In recent years, there has been a major increase in the use of arbitration in the United States to decide commercial disputes, but those cases involve contracts in which the parties agreed to arbitration, with the outcome generally depending on how factual issues are resolved. TPP arbitrators, by contrast, will decide what is essentially a legal question: whether governmental actions, which are designed to protect our health, safety, environment and economic well-being, are consistent with the TPP. Those protections extend from locally enacted laws like the San Francisco minimum-wage provision, to state statutes and regulatory actions, to laws passed by Congress and decisions of federal regulatory agencies. And under the TPP, as under other trade agreements, decisions of a majority of the arbitrators on compliance with the TPP will not be subject to review in any court, federal or state. Among the other important public policy measures currently being debated that might be the basis for a TPP claim by a foreign investor include water rationing in California, the legality of selling e-cigarettes to minors, and the state regulation of medical facilities performing abortions. If a foreign investor won a TPP arbitration in these situations or the wage increase discussed above, that would not only cost the Treasury, but it would disadvantage American competitors who cannot benefit from TPP arbitrations, unless the offending law were set aside. And if governments feel compelled to set aside such laws in response to adverse rulings, the three arbitrators will effectively have substituted their own judgments for that of the electorate.

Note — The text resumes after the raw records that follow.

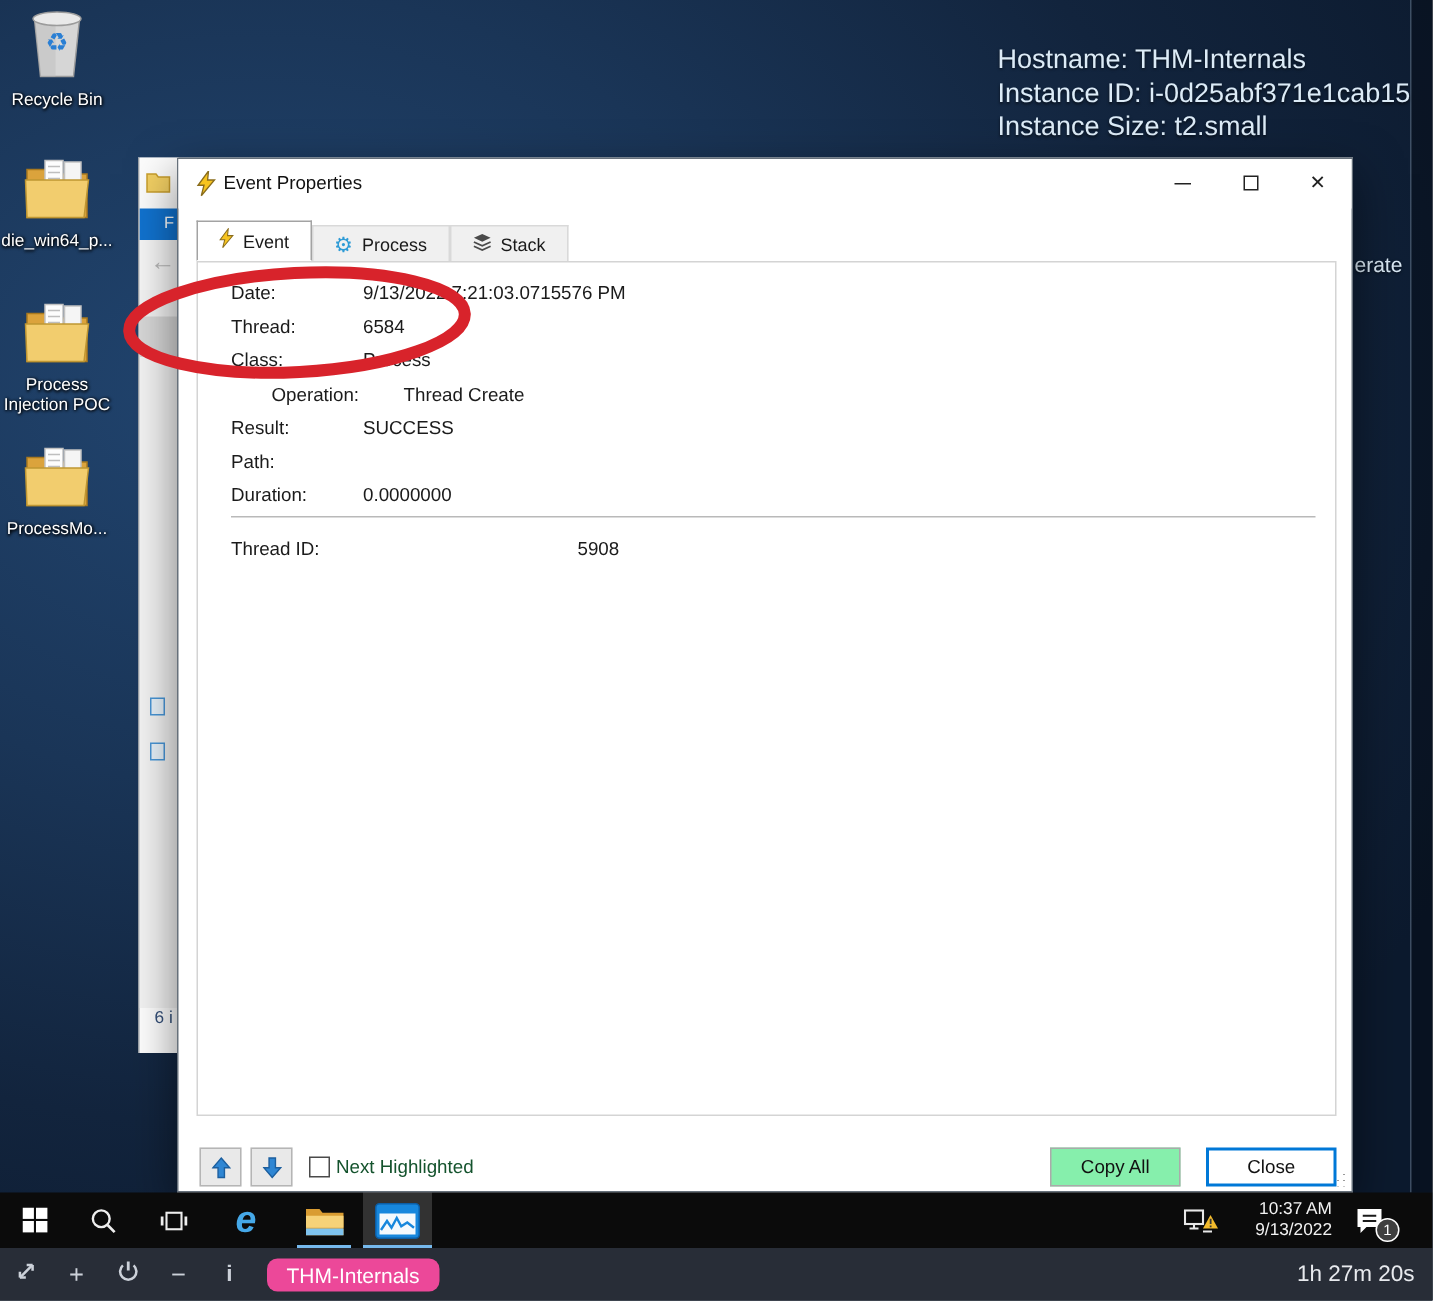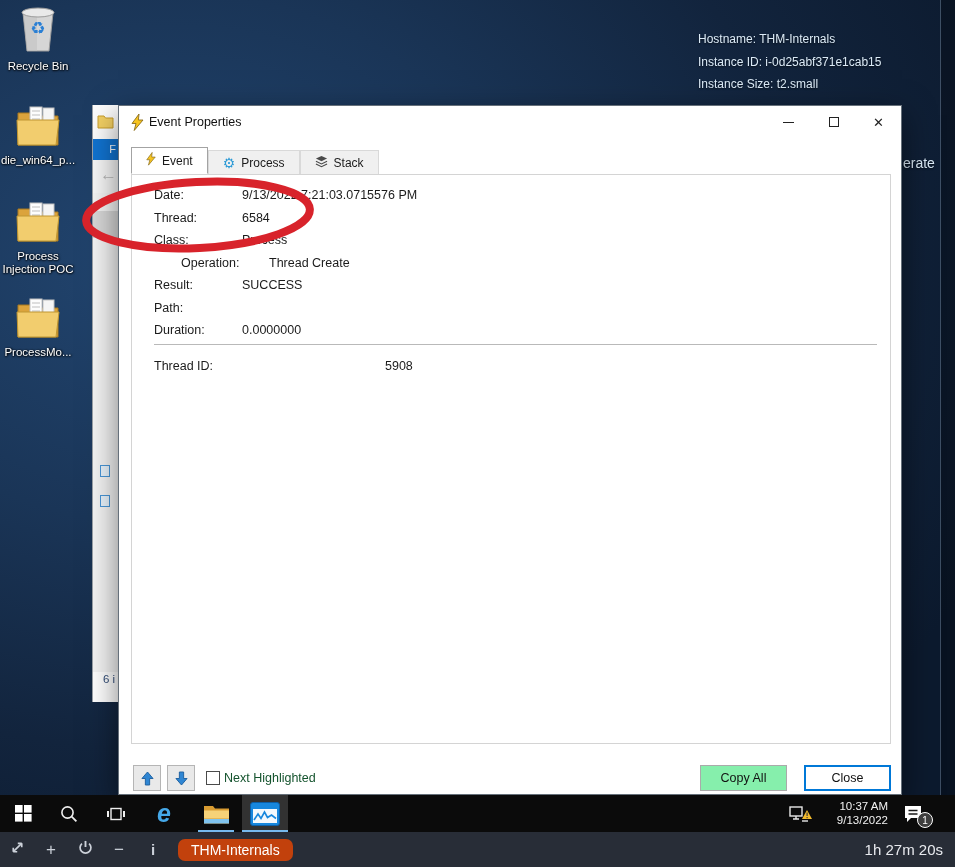--- a/index.html
+++ b/index.html
@@ -2,22 +2,22 @@
 <html><head>
 <meta charset="utf-8">
 <style>
   * { margin:0; padding:0; box-sizing:border-box; }
   body { background:#000; font-family:"Liberation Sans","DejaVu Sans",sans-serif; }
   .screen { position:relative; width:955px; height:867px; overflow:hidden;
     background:radial-gradient(ellipse 900px 700px at 18% 30%, #224671 0%, #1a3557 38%, #12243d 70%, #0c1a2e 100%); }
   .abs { position:absolute; }
 
   
-  .desktop-info { left:665px; top:28px; color:#dcebf7; font-size:12px; line-height:22.5px; text-shadow:0 1px 2px rgba(0,0,0,.6);margin-left:33px; }
-  .partial-text { left:903px; top:155px; color:#dcebf7; font-size:14px; text-shadow:0 1px 2px rgba(0,0,0,.6); }
+  .desktop-info { left:665px; top:28px; color:#dcebf7; font-size:18px; line-height:22.5px; text-shadow:0 1px 2px rgba(0,0,0,.6); }
+  .partial-text { left:903px; top:168px; color:#dcebf7; font-size:14px; text-shadow:0 1px 2px rgba(0,0,0,.6); }
   .right-band { left:940px; top:0; width:15px; height:795px; background:rgba(0,0,0,.28); border-left:1px solid rgba(160,190,220,.35); }
 
   .dicon { width:84px; text-align:center; cursor:pointer; }
   .dicon .glyph { display:inline-block; }
   .dicon .lbl { margin-top:2px; color:#fff; font-size:11.5px; line-height:13px; text-shadow:0 1px 2px #000, 1px 0 2px #000; }
 
   
   .explorer { left:92px; top:105px; width:27px; height:597px; background:#fff; border-left:1px solid #9aa0a6; overflow:hidden; }
   .exp-title { position:absolute; left:0; top:0; width:100%; height:34px; background:#fdfdfd; }
   .exp-ribbon { position:absolute; left:0; top:34px; width:100%; height:21px; background:#1173d0; color:#fff; font-size:11px; line-height:21px; text-align:right; padding-right:3px; }
@@ -69,21 +69,21 @@
   .tb-item { position:absolute; top:0; height:37px; display:flex; align-items:center; justify-content:center; cursor:pointer; }
   .tb-hl { background:rgba(255,255,255,.16); }
   .tb-underline { position:absolute; bottom:0; height:2px; background:#76b9ed; }
   .ie-e { font-size:25px; font-style:italic; font-weight:bold; color:#45a8e8; line-height:1; }
   .clock { position:absolute; right:67px; top:5px; text-align:right; color:#f2f2f2; font-size:11.5px; line-height:13.5px; cursor:default;margin-left:16px; }
   .badge { position:absolute; left:917px; top:812px; width:16px; height:16px; border-radius:50%; background:#3f3f3f; border:1px solid #fff; color:#fff; font-size:10px; display:flex; align-items:center; justify-content:center; z-index:21; }
 
   
   .vncbar { left:0; top:832px; width:955px; height:35px; background:#282d37; z-index:22; display:flex; align-items:center; }
   .vnc-ico { width:34px; text-align:center; color:#ccd1d9; font-size:17px; cursor:pointer; }
-  .vnc-pill { margin-left:8px; background:#c2410c; color:#fff; font-size:14px; padding:3px 13px; border-radius:7px; }
+  .vnc-pill { margin-left:8px; background:#ec4899; color:#fff; font-size:14px; padding:3px 13px; border-radius:7px; }
   .vnc-timer { position:absolute; right:12px; color:#e8eaee; font-size:15px; }
 </style>
 </head>
 <body>
 
 <div class="screen">
 
   <div class="abs right-band"></div>
 
   <div class="abs desktop-info">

Under the TPP, the arbitrators will act like judges, deciding legal questions just as federal judges decide constitutional claims. However, unlike judges appointed under Article III of the Constitution, TPP arbitrators are not appointed by the president or confirmed by the Senate, nor do they have the independence that comes from life tenure. And that presents a significant constitutional issue: Can the president and Congress, consistent with Article III, assign to three private arbitrators the judicial function of deciding the merits of a TPP investor challenge?

The Supreme Court has not ruled on this precise question. But the collective reasoning in four of its recent rulings bearing on the issue leans heavily toward a finding of unconstitutionality. The Court has placed significant limits on the ability of Congress to assign the power to decide cases traditionally handled by the courts to people other than Article III judges, even when the judicial substitutes are full-time federal officials, such as bankruptcy judges or the heads of federal agencies. Moreover, in each case in which the Court approved of a dispute being taken away from federal judges, there was judicial review at the end of the process, which is not the case with TPP. Moreover, although the Justice Department issued a lengthy opinion in 1995 on when arbitration can be used to replace court adjudication, it did not then, and has not since then, defended the constitutionality of arbitration provisions like those in the proposed TPP.

As it presses for the passage of TPP, the administration needs to explain how the Constitution allows the United States to agree to submit the validity of its federal, state, and local laws to three private arbitrators, with no possibility of review by any U.S. court. Otherwise, it risks securing a trade agreement that won’t survive judicial scrutiny, or, even worse, which will undermine the structural protections that an independent federal judiciary was created to ensure.